I also have been - for the past 6 months- night sweating so much that I have to sleep on towels and change the towels and my clothes 2 x a night.

Is anyone out there. I feel like I am losing my mind. My doctor won't talk to me one stitch about this. I have read about Hormone REplacement Therapy and don't want to risk stroke or heart attack. I am reading that I will stop wanting sex
WTF? I am 42~


----------



## mbbinsc (May 8, 2008)

I became pregnant during peri-menopause (at 43) and now am dealing with menopause at 47 (soon to be 48). I, too, look young and had always felt young. Until the hot flashes came on this summer. My DD is 3 and has food allergies.

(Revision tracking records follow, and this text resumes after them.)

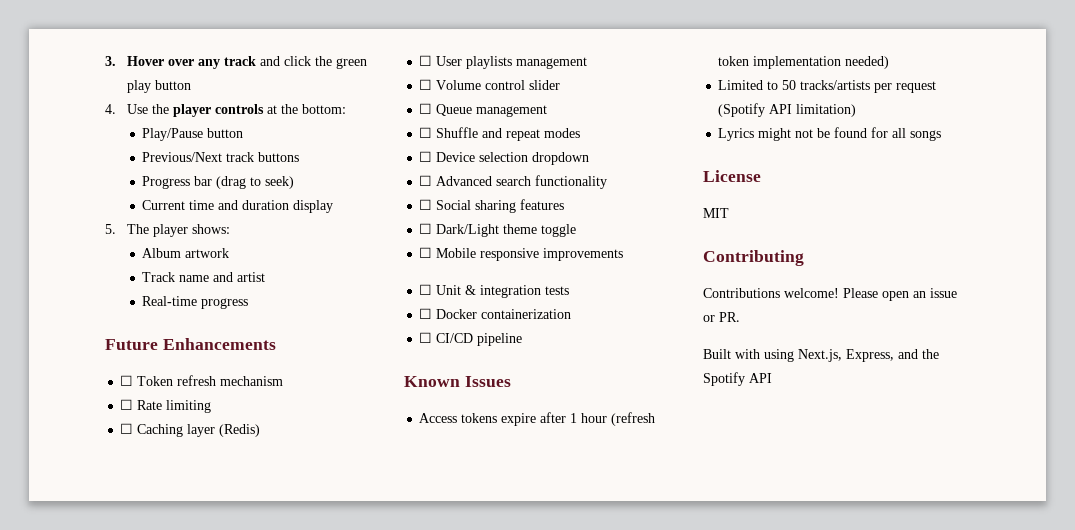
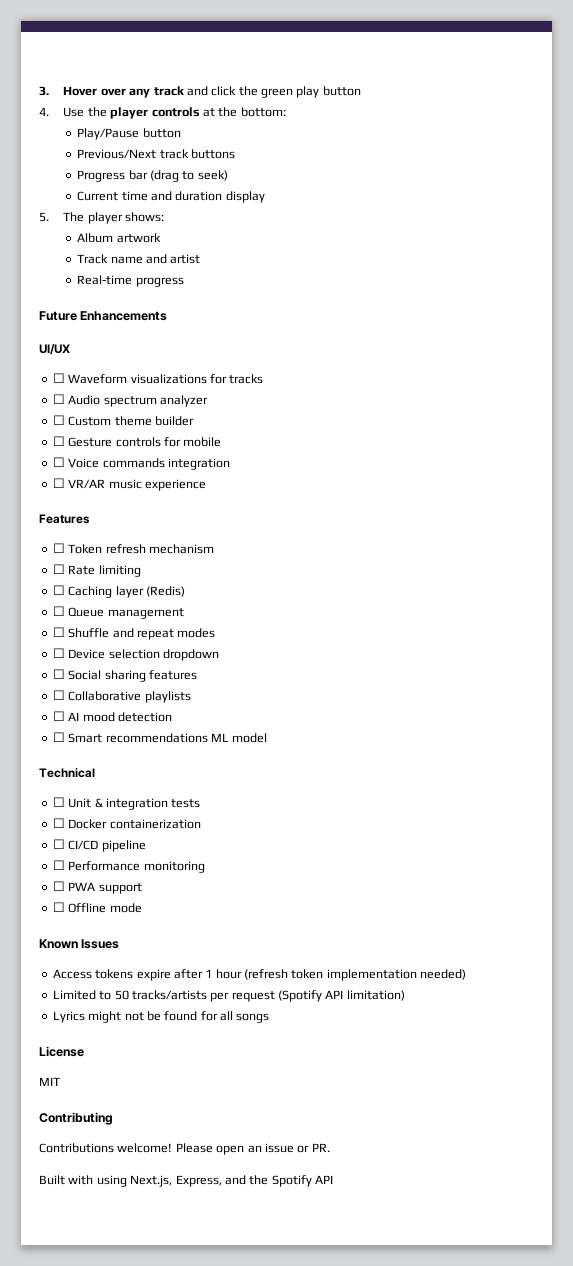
+ UI/UX
+ ☐ Waveform visualizations for tracks
+ ☐ Audio spectrum analyzer
+ ☐ Custom theme builder
+ ☐ Gesture controls for mobile
+ ☐ Voice commands integration
+ ☐ VR/AR music experience
+ Features
- ☐ User playlists management
- ☐ Volume control slider
- ☐ Advanced search functionality
- ☐ Dark/Light theme toggle
- ☐ Mobile responsive improvements
+ ☐ Collaborative playlists
+ ☐ AI mood detection
+ ☐ Smart recommendations ML model
+ Technical
+ ☐ Performance monitoring
+ ☐ PWA support
+ ☐ Offline mode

I still nurse which I am sure impacts the other hormones. I have been taking Evening primrose oil due to DDs eczema. I think it is also helpful for the menopause symptoms. I am hypothyroid and did have to increase meds this summer about the same time the hot flashes started and the last heavy period came.

Your symptoms are much greater than mine and I feel for you. Have you considered anything like acupuncture?


----------



## hawksnest (Mar 16, 2008)

I am 53 and have been using bio-identical hormone replacement for about 3 years now. In my 40's I was just like you...heavy bleeding, then none, migraines getting worse and worse, hot flashes & night sweats and extreme ups and downs with my emotions.

I wish I knew then what I know now. I am convinced that bio-identical hormone replacement in the proper dosages based on ones individual needs (determined by blood tests) and adjusted as needed based on symptoms is safe. There are alot of good books you can read about bio-identical hormone replacement. "Natural Hormone Balance" by Uzzi Reiss MD and "The Migraine Cure" by Sergey Dzugan MD are a couple of good ones.

After extensive blood work, my program consists of triest, progesterone, pregnenolone, DHEA, Magnesium, Probiotics and Metarest. I am not 100% but my migraines are much less frequent, my hotflashes are infrequent, my night sweats are gone, my mental clarity is great, and my emotional state is calm and good.

It is not easy to find a doctor who is knowledgeable or helpful regarding bio-identical hormones but it is worth the hunt. I did so much research that my regular GP (who is young and fairly open-minded) was willing to order the blood tests and prescribe the bio-identical hormones for me (which you have to get from a compounding pharmacy).

It's not hopeless. I would recommend doing some research and trying to find a knowledgeable docter.


----------



## ernestholmes (Jul 24, 2005)

Thank you both for this advice.

After a week of awful phantom period now I am dropping buckets of blood again - it's like having your period for half the month. I look like death and I don't even care. I ma sure the teachers at DC school are wondering what is wrong with me.

I will look into what you have mentioned. I just don't want premarin and stuff like that - the cancer causing stuff.... I never knew how uncomfortable this was though. I have new compassion for older women. I guess I am becoming one!!!!


----------



## WuWei (Oct 16, 2005)

My (limited) understanding is that the _blood test_ for horomone function is not as accurate for *bio-available* levels of hormone function. See this old post of mine with more info: http://www.mothering.com/discussions...&postcount=984

The recommendation is to have **saliva* testing* done for progesterone estrogen, testosterone, cortisol, AND thyroid.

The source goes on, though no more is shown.